Records excerpted from a collection:
▼

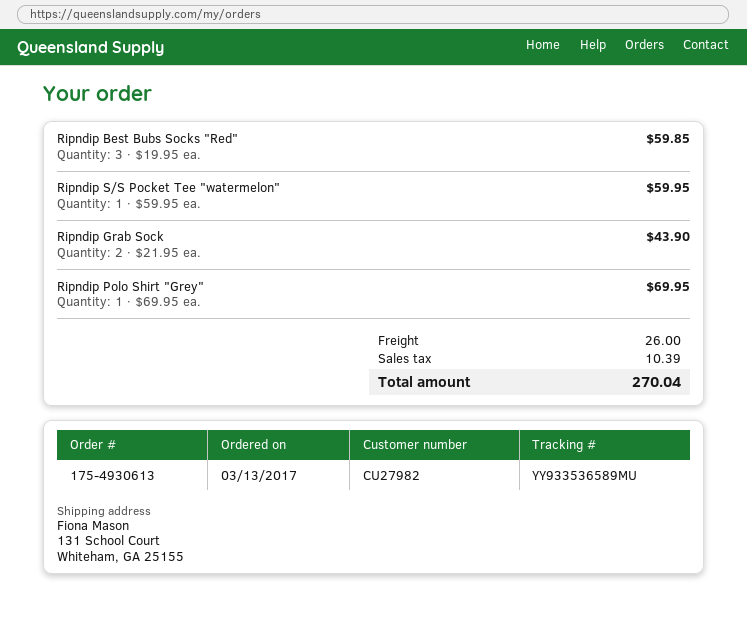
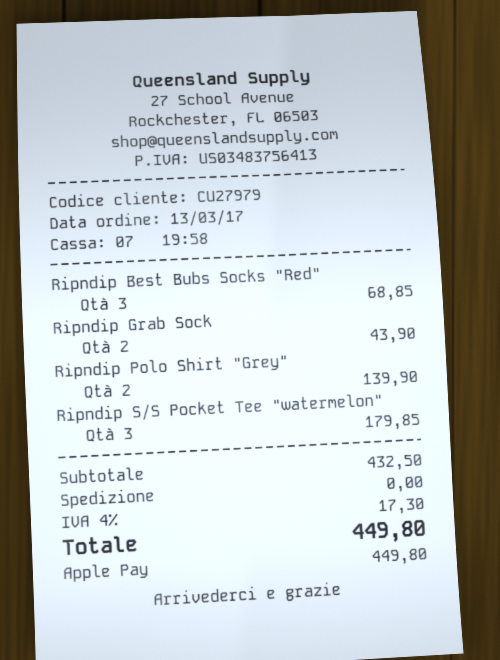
customer number: CU27982 -> CU27979
Ripndip Best Bubs Socks "Red": 3 for 59.85 -> 3 for 68.85
Ripndip S/S Pocket Tee "watermelon": 1 for 59.95 -> 3 for 179.85
Ripndip Polo Shirt "Grey": 1 for 69.95 -> 2 for 139.90
shipping: 26.00 -> 0.00
tax: 10.39 -> 17.30
total: 270.04 -> 449.80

▲

Work to be completed: Find every line in the records that has the word "Ripndip". Then report the count alone.

Written answer: 3